Requirement. Down to the last line, write out the entries below exactly and omit all pictures.

Front-end code change data.

━━━━━━━━━━━━━━━━━━━━

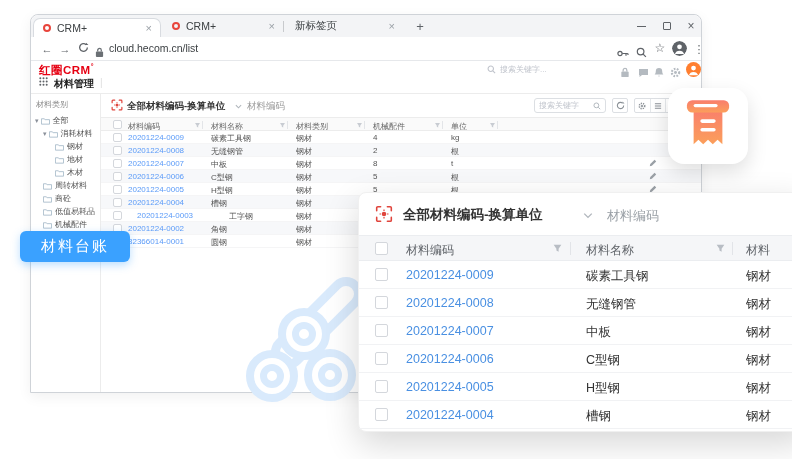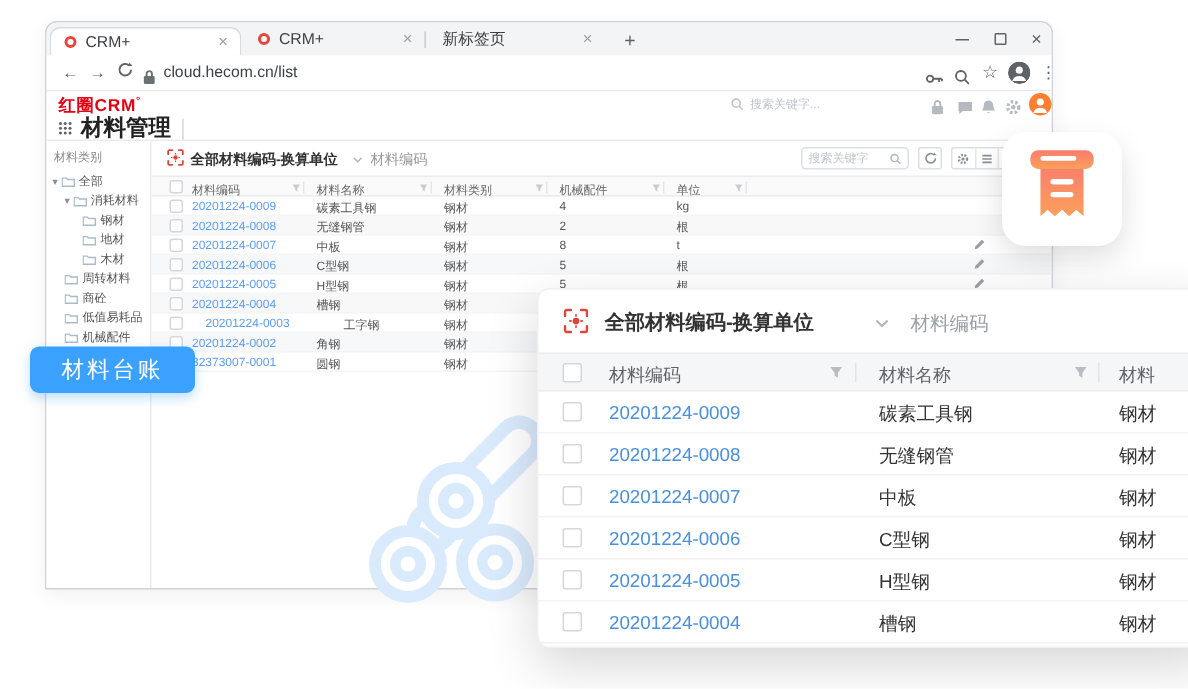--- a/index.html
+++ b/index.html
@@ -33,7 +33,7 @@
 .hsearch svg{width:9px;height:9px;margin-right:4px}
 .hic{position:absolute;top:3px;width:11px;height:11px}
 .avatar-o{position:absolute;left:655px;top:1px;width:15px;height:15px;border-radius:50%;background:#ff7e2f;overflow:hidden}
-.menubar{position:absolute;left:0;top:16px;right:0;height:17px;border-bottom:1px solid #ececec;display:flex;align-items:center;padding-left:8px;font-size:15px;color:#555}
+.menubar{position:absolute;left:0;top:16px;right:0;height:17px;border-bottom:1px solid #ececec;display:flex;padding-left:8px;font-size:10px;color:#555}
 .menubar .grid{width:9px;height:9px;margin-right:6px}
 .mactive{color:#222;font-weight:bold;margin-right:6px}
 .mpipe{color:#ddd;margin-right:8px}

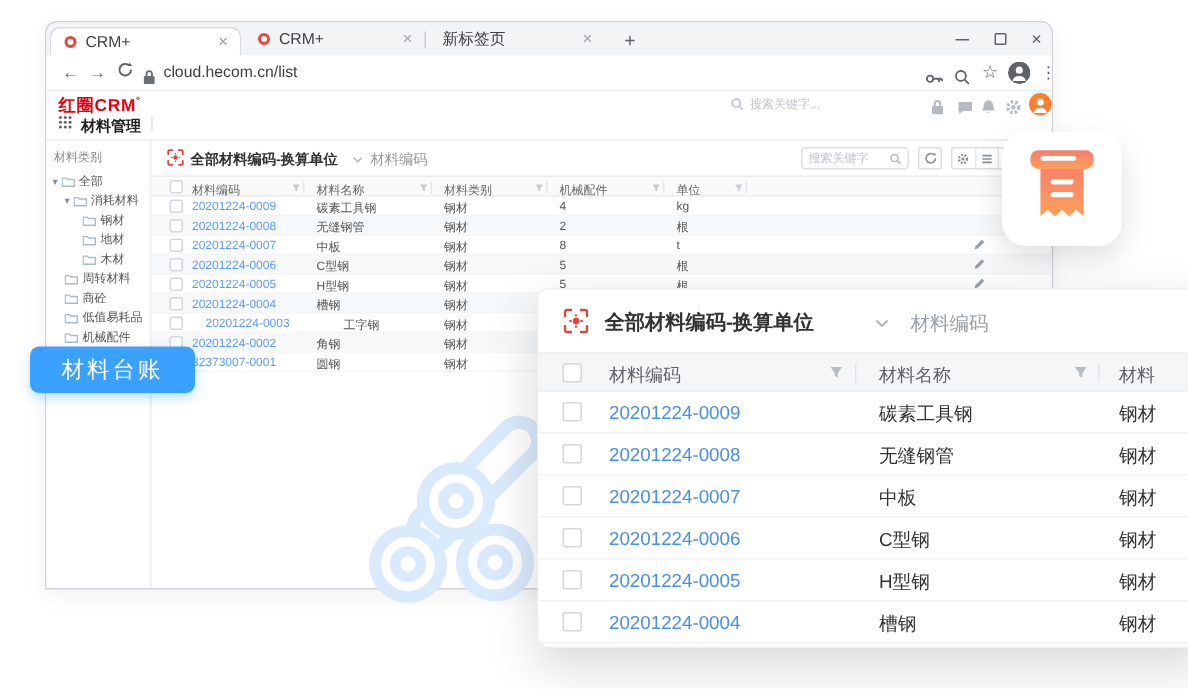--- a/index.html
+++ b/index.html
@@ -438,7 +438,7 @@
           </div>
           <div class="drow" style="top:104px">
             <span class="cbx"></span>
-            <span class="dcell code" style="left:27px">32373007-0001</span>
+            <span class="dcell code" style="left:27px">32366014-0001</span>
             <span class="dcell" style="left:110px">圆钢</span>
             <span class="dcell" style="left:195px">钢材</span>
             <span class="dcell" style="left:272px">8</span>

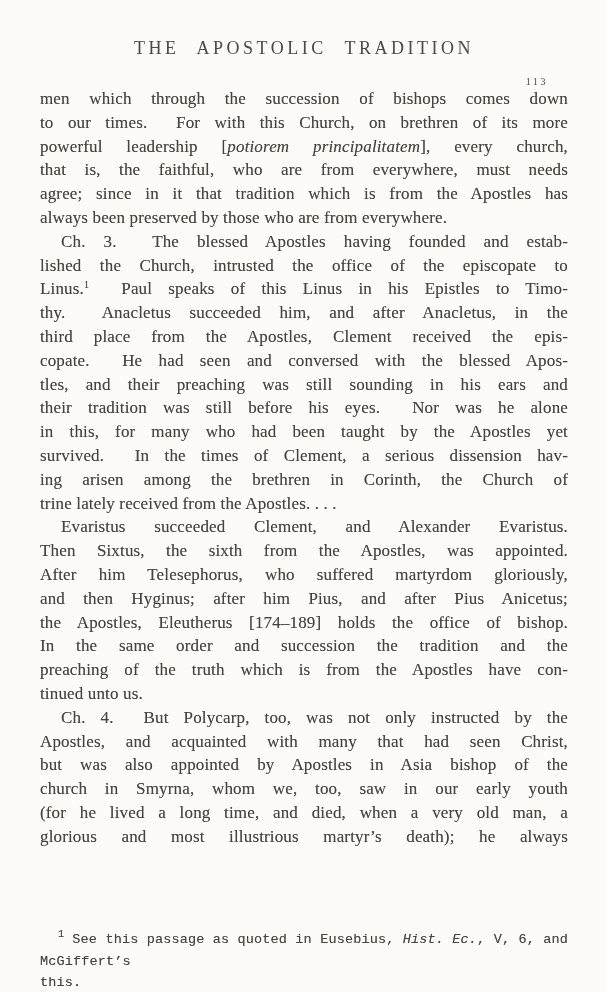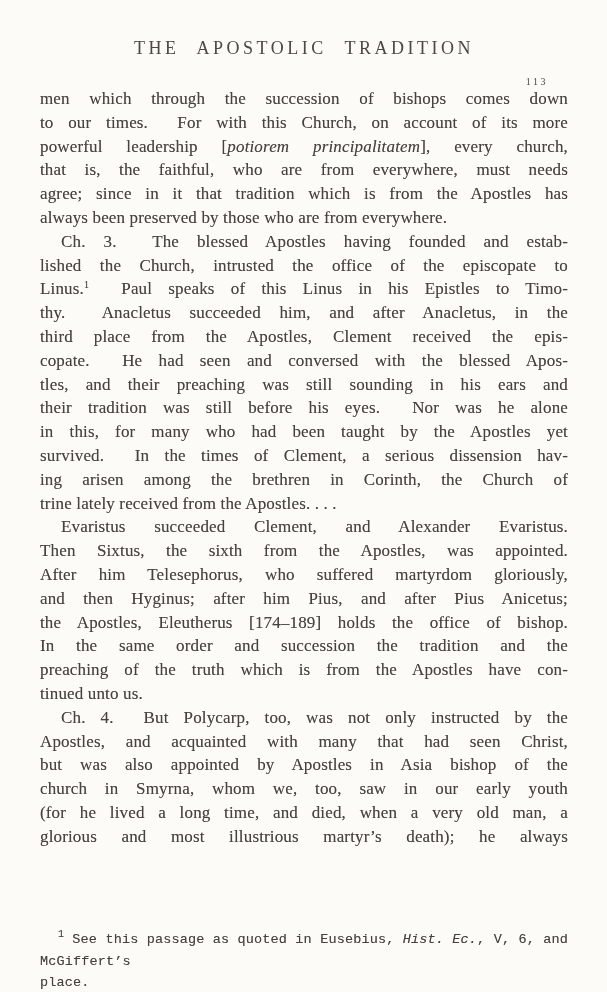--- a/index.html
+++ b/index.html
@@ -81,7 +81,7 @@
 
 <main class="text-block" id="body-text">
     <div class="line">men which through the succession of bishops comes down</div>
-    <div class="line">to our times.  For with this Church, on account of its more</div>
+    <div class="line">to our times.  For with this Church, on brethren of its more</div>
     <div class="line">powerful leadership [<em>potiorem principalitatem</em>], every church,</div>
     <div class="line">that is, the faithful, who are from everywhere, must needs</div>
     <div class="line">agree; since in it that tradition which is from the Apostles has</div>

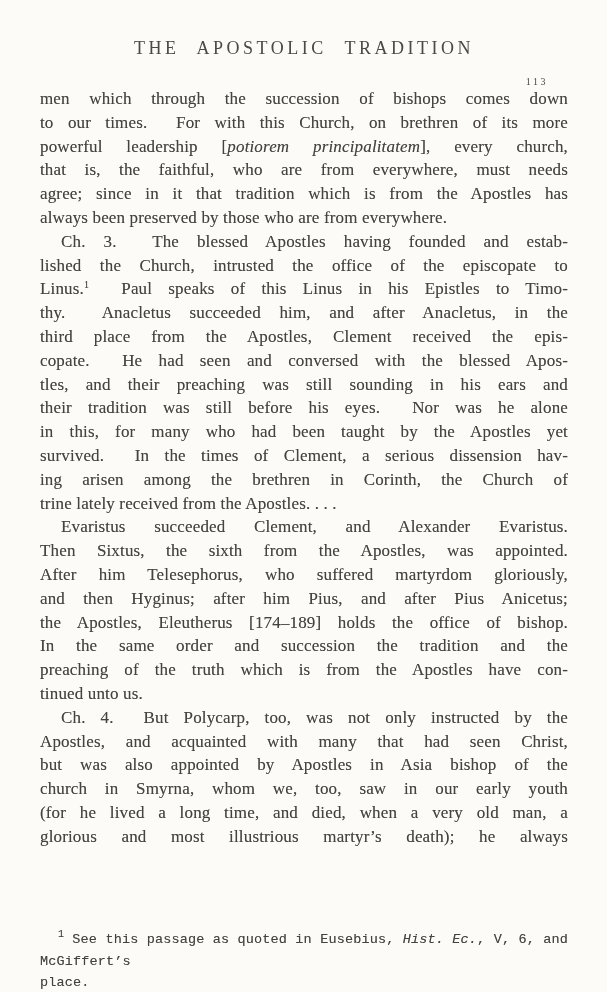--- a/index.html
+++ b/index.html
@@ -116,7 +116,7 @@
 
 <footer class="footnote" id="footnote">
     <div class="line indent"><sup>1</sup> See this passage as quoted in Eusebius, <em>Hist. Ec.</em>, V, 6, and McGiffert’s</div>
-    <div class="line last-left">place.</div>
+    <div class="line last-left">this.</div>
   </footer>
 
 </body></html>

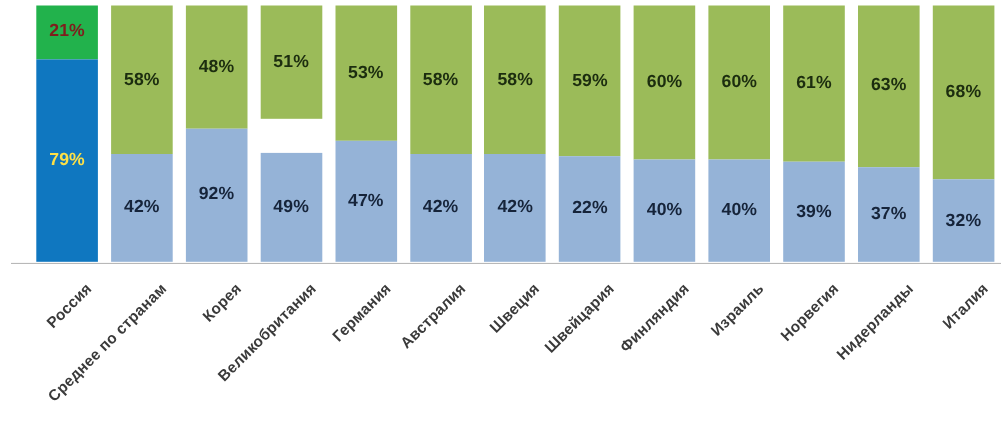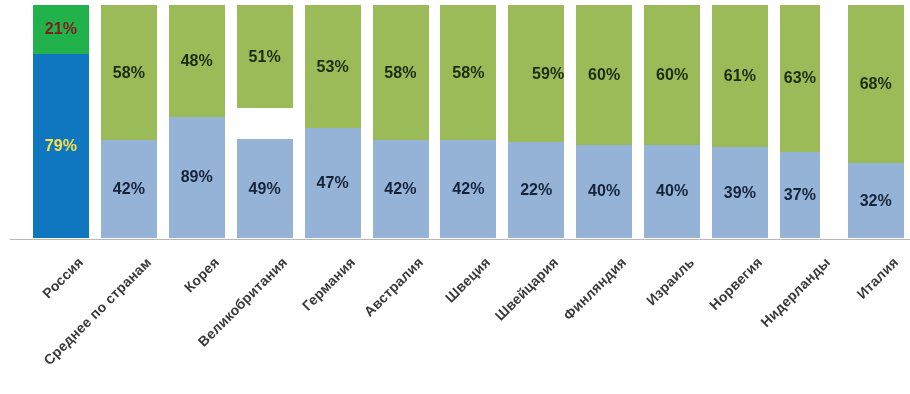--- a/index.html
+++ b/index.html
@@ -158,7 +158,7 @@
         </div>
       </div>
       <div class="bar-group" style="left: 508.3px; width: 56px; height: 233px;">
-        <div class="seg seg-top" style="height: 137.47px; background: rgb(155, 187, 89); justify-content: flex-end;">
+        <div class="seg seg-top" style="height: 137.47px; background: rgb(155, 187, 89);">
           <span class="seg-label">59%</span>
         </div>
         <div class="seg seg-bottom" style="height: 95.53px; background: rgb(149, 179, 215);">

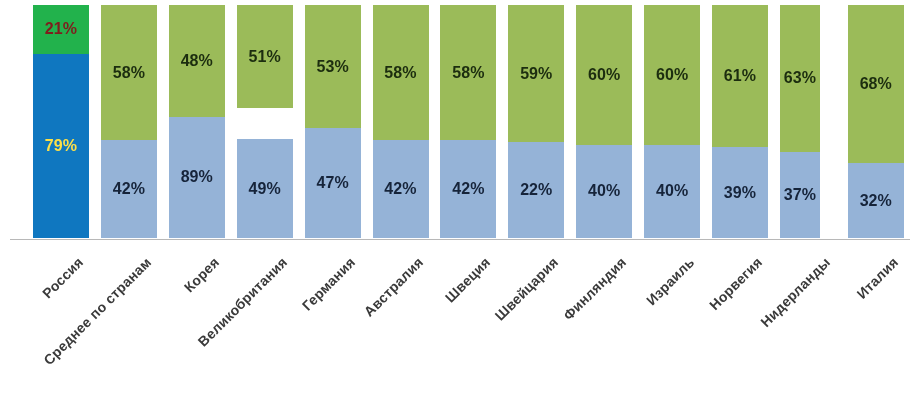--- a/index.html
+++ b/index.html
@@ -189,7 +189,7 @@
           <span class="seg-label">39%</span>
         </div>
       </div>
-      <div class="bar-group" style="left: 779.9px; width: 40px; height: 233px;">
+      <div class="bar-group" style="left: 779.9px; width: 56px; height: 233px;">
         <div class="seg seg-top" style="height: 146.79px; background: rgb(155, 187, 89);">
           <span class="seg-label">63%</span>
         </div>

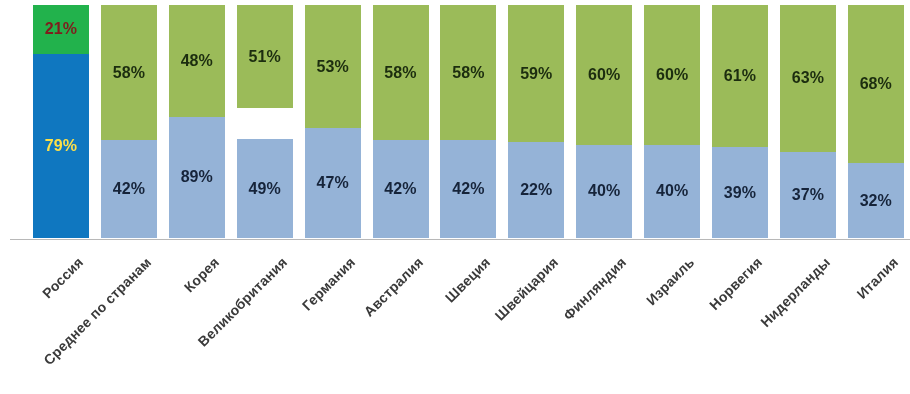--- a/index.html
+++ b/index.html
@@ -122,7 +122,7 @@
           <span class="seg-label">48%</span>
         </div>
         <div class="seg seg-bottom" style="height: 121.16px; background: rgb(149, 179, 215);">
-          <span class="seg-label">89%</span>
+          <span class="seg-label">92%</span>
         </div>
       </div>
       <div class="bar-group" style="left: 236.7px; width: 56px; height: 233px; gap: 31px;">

━━━━━━━━━━━━━━━━━━━━

Exercise result.
--- a/index.html
+++ b/index.html
@@ -33,7 +33,7 @@
 .hsearch svg{width:9px;height:9px;margin-right:4px}
 .hic{position:absolute;top:3px;width:11px;height:11px}
 .avatar-o{position:absolute;left:655px;top:1px;width:15px;height:15px;border-radius:50%;background:#ff7e2f;overflow:hidden}
-.menubar{position:absolute;left:0;top:16px;right:0;height:17px;border-bottom:1px solid #ececec;display:flex;align-items:center;padding-left:8px;font-size:15px;color:#555}
+.menubar{position:absolute;left:0;top:16px;right:0;height:17px;border-bottom:1px solid #ececec;display:flex;padding-left:8px;font-size:10px;color:#555}
 .menubar .grid{width:9px;height:9px;margin-right:6px}
 .mactive{color:#222;font-weight:bold;margin-right:6px}
 .mpipe{color:#ddd;margin-right:8px}

--- a/index.html
+++ b/index.html
@@ -438,7 +438,7 @@
           </div>
           <div class="drow" style="top:104px">
             <span class="cbx"></span>
-            <span class="dcell code" style="left:27px">32373007-0001</span>
+            <span class="dcell code" style="left:27px">32366014-0001</span>
             <span class="dcell" style="left:110px">圆钢</span>
             <span class="dcell" style="left:195px">钢材</span>
             <span class="dcell" style="left:272px">8</span>

--- a/index.html
+++ b/index.html
@@ -81,7 +81,7 @@
 
 <main class="text-block" id="body-text">
     <div class="line">men which through the succession of bishops comes down</div>
-    <div class="line">to our times.  For with this Church, on account of its more</div>
+    <div class="line">to our times.  For with this Church, on brethren of its more</div>
     <div class="line">powerful leadership [<em>potiorem principalitatem</em>], every church,</div>
     <div class="line">that is, the faithful, who are from everywhere, must needs</div>
     <div class="line">agree; since in it that tradition which is from the Apostles has</div>

--- a/index.html
+++ b/index.html
@@ -116,7 +116,7 @@
 
 <footer class="footnote" id="footnote">
     <div class="line indent"><sup>1</sup> See this passage as quoted in Eusebius, <em>Hist. Ec.</em>, V, 6, and McGiffert’s</div>
-    <div class="line last-left">place.</div>
+    <div class="line last-left">this.</div>
   </footer>
 
 </body></html>

--- a/index.html
+++ b/index.html
@@ -158,7 +158,7 @@
         </div>
       </div>
       <div class="bar-group" style="left: 508.3px; width: 56px; height: 233px;">
-        <div class="seg seg-top" style="height: 137.47px; background: rgb(155, 187, 89); justify-content: flex-end;">
+        <div class="seg seg-top" style="height: 137.47px; background: rgb(155, 187, 89);">
           <span class="seg-label">59%</span>
         </div>
         <div class="seg seg-bottom" style="height: 95.53px; background: rgb(149, 179, 215);">

--- a/index.html
+++ b/index.html
@@ -189,7 +189,7 @@
           <span class="seg-label">39%</span>
         </div>
       </div>
-      <div class="bar-group" style="left: 779.9px; width: 40px; height: 233px;">
+      <div class="bar-group" style="left: 779.9px; width: 56px; height: 233px;">
         <div class="seg seg-top" style="height: 146.79px; background: rgb(155, 187, 89);">
           <span class="seg-label">63%</span>
         </div>

--- a/index.html
+++ b/index.html
@@ -122,7 +122,7 @@
           <span class="seg-label">48%</span>
         </div>
         <div class="seg seg-bottom" style="height: 121.16px; background: rgb(149, 179, 215);">
-          <span class="seg-label">89%</span>
+          <span class="seg-label">92%</span>
         </div>
       </div>
       <div class="bar-group" style="left: 236.7px; width: 56px; height: 233px; gap: 31px;">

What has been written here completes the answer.